[Mageia-sysadm] questions about our infrastructure setup & costs

Mon Apr 2 22:12:59 CEST 2012

On Monday, 2 April 2012 16:59:59 Michael Scherer wrote:
> Le lundi 02 avril 2012 à 15:23 +0200, Romain d'Alverny a écrit :
> > Hi,
> > 
> > following past week-end incident, and I know that there are already
> > some reflexions and discussions about that, I'm posting the following
> > questions/needs, with my treasurer/board hat; some of these may
> > already have answers, so please just link me to them.
> > 
> > It comes down to:
> >  - board needs to have an up-to-date view of how much our
> > 
> > infrastructure costs, and would cost in different setups; and this,
> > split in separate, functional chunks;
> 
> That's a rather odd question, since with your treasurer hat, you should
> have all infos, so I do not really see what we can answer to that.
> 
> The list of servers is in puppet :
> http://svnweb.mageia.org/adm/puppet/manifests/nodes/
> 
> and each has some module assigned to it, take this as functional chunk.
> Unfortunately, the servers are all doing more than one tasks, so
> splitting them in functional chunks do not mean much.
> 
> >  - how can we change our setup to: 1) reduce the impact of having one
> > 
> > chunk (here a faulty RJ45 in Marseille) shut down so much of the
> > project for such a long time and
> 
> That's easy to explain.
> 
> You identify each single point of failure, ( or spof ) and you make sure
> to remove the 'single' from SPOF by making it redundant.
> 
> For exemple, have 2 redundant power supply.
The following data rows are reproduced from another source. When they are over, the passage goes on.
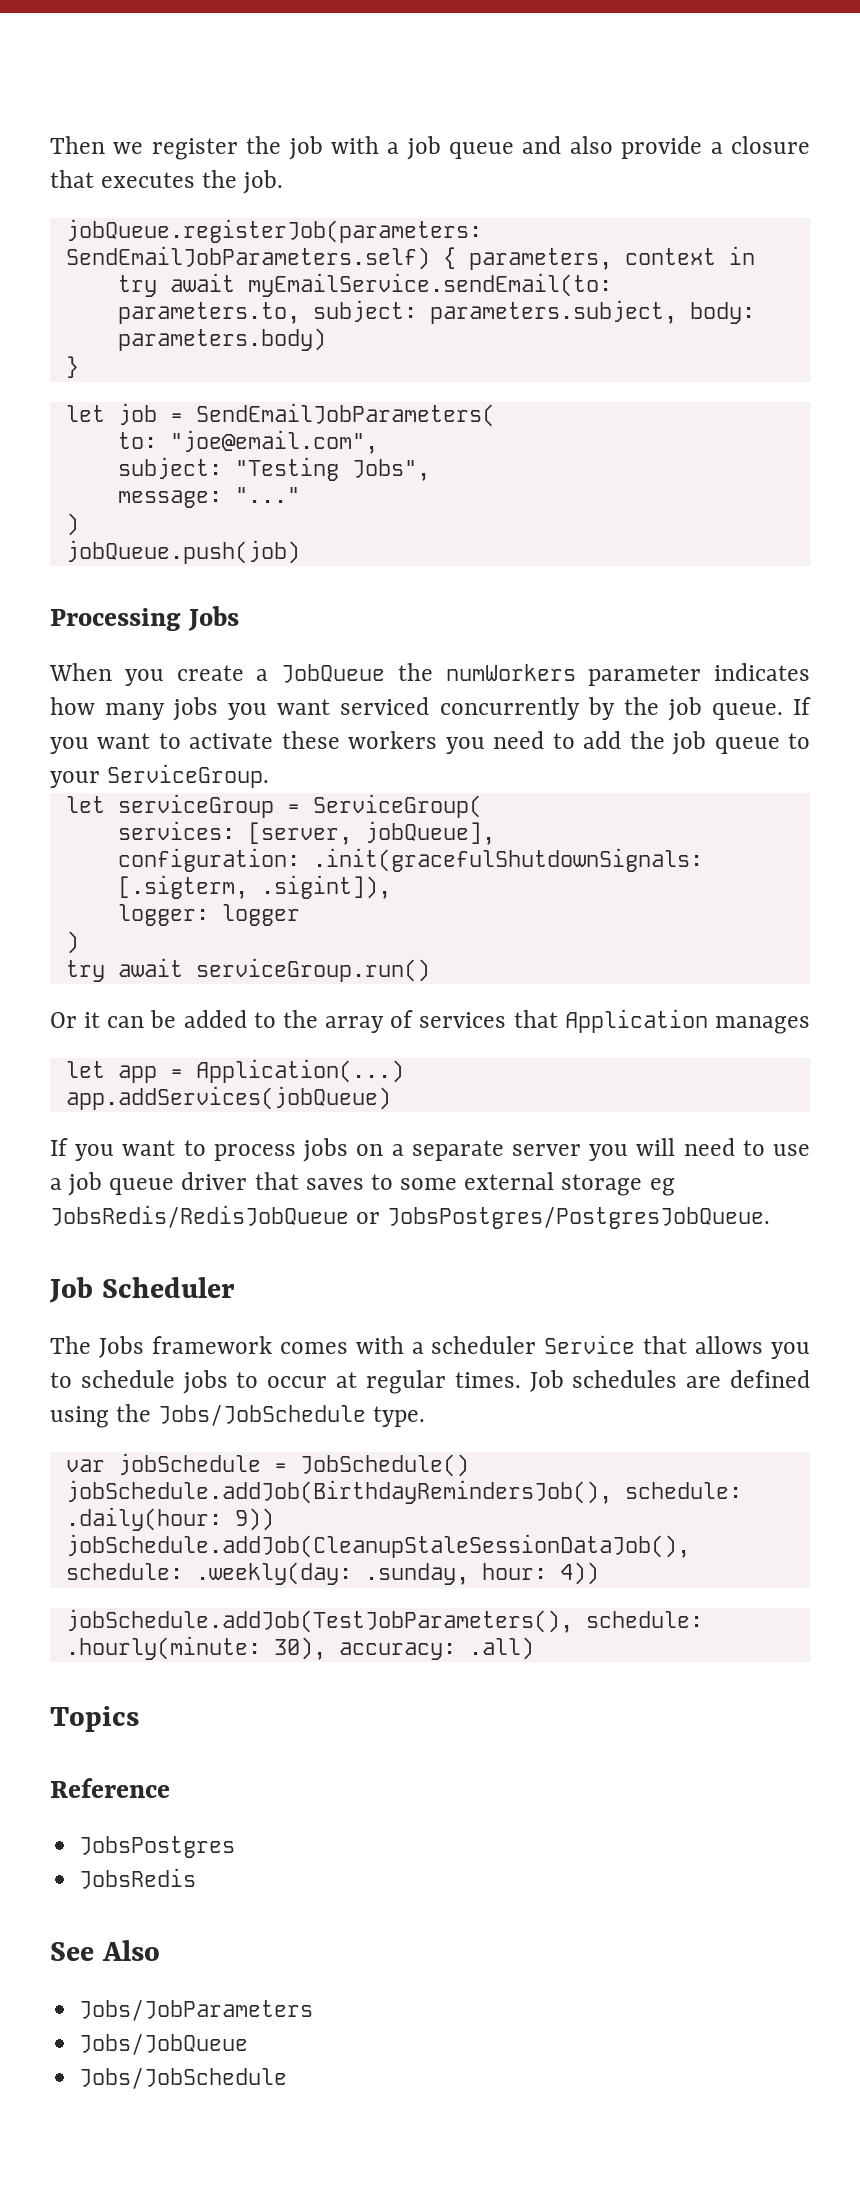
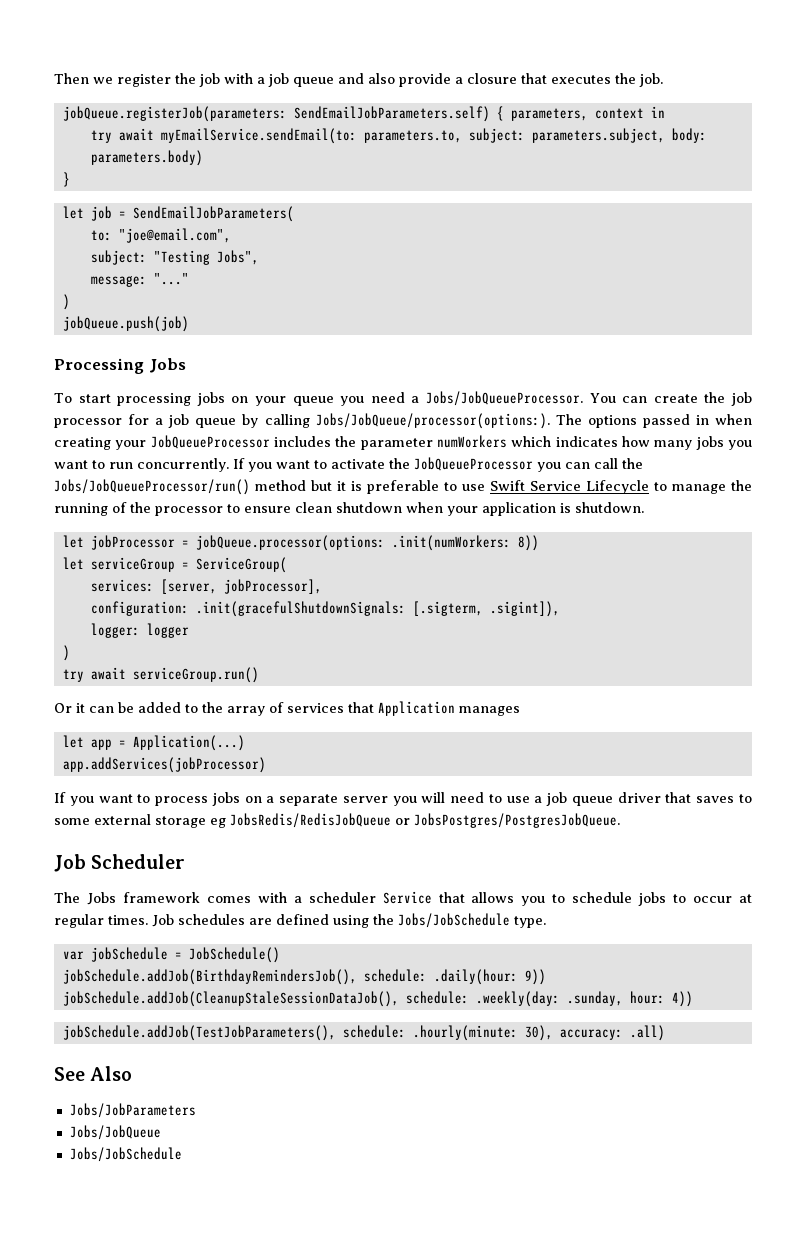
- When you create a JobQueue the numWorkers parameter indicates how many jobs you want serviced concurrently by the job queue.
+ To start processing jobs on your queue you need a Jobs/JobQueueProcessor. You can create the job processor for a job queue by calling Jobs/JobQueue/processor(options:). The options passed in when creating your JobQueueProcessor includes the parameter numWorkers which indicates how many jobs you want to run concurrently.
- If you want to activate these workers you need to add the job queue to your ServiceGroup.
+ If you want to activate the JobQueueProcessor you can call the Jobs/JobQueueProcessor/run() method but it is preferable to use Swift Service Lifecycle to manage the running of the processor to ensure clean shutdown when your application is shutdown.
+ let jobProcessor = jobQueue.processor(options: .init(numWorkers: 8))
- services: [server, jobQueue],
+ services: [server, jobProcessor],
- app.addServices(jobQueue)
+ app.addServices(jobProcessor)
- Topics
- Reference
- JobsPostgres
- JobsRedis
Have 2 redundant ldap server
> ( we already do it ), have 2 redundant network connection.
> 
> Of course, the downside is that it cost twice the price ( at least ),
> and it is more complex.
> 
> Another solution is to try to increase the MTRR.
> 
> >  2) have a quick report, automatic
> > 
> > about this (not only for sysadmin, but for all users of our
> > infrastructure).
> 
> I do think for me that the current report of xymon are sufficient.

There is some room for enhancements, but that requires a bit more knowledge 
regarding real (physical) dependencies than I have at present.

I can maybe add some examples which don't require that knowledge, so others 
can add some more.

> > So here is how I would put it:
> >  A. could you, as sysadmin, draw (graphically) the dependencies
> > 
> > between services, at a certain functional scale + their current
> > location/host;
> > 
> >    * goal: have an overview of Mageia infrastructure, from the outside
> > 
> > of sysadmin team (and yes, again, that is needed);
> > 
> >    * can we get it produced from the puppet conf? => the goal being
> > 
> > for now to have such a visual overview first, not to have it
> > automated.
> > 
> >    * the function blocks I can think of would be (but add/split/fix
> > 
> > accordingly):
> >      + core for communication & doc:
> >        - user accounts (LDAP, identity.m.o)
> >        - communications (mailing-lists, mail server)
> >        - documentation (Wiki, Bugzilla)
> >        - a specific code repository (not related to the build system)
> > 
> > for adm and/or one dedicated to organization (paperwork, reports,
> > constitution, etc.)
> > 
> >      + Web hosts (www, blog, planet, forums, security notifs, etc.)
> >      + core for building the distribution
> >      
> >        - code repo
> >        - buildsystem
> >        - translation tools
> >        - other?
> >      
> >      + core for distribution software
> >      
> >        - primary mirror
> >      
> >      + other?
> >  
> >  B. based on these functional chunks, for each, could you:
> >   * document what is needed for them: storage, bandwidth, what it
> > 
> > represent in full hardware today, what it should grow to. Goals are:
> >     - to have a clear idea of how much it represents/costs: today, or
> > 
> > if we would move to other hosting solutions (paid or not, hardware or
> > virtual);
> > 
> >     - to know how much we need to budget in security for these services;
> >     - to know what our options (and needs) are for migrating some
> > 
> > services to an architecture or a paid solution that would improve
> > their availability (and accessibility in case of failure).
> 

Note that moving some, or duplication some services may be significantly more 
than twice the current cost, taking into account 'in-network' or 'in-cloud' 
traffic costs vs. transit to another cloud/network.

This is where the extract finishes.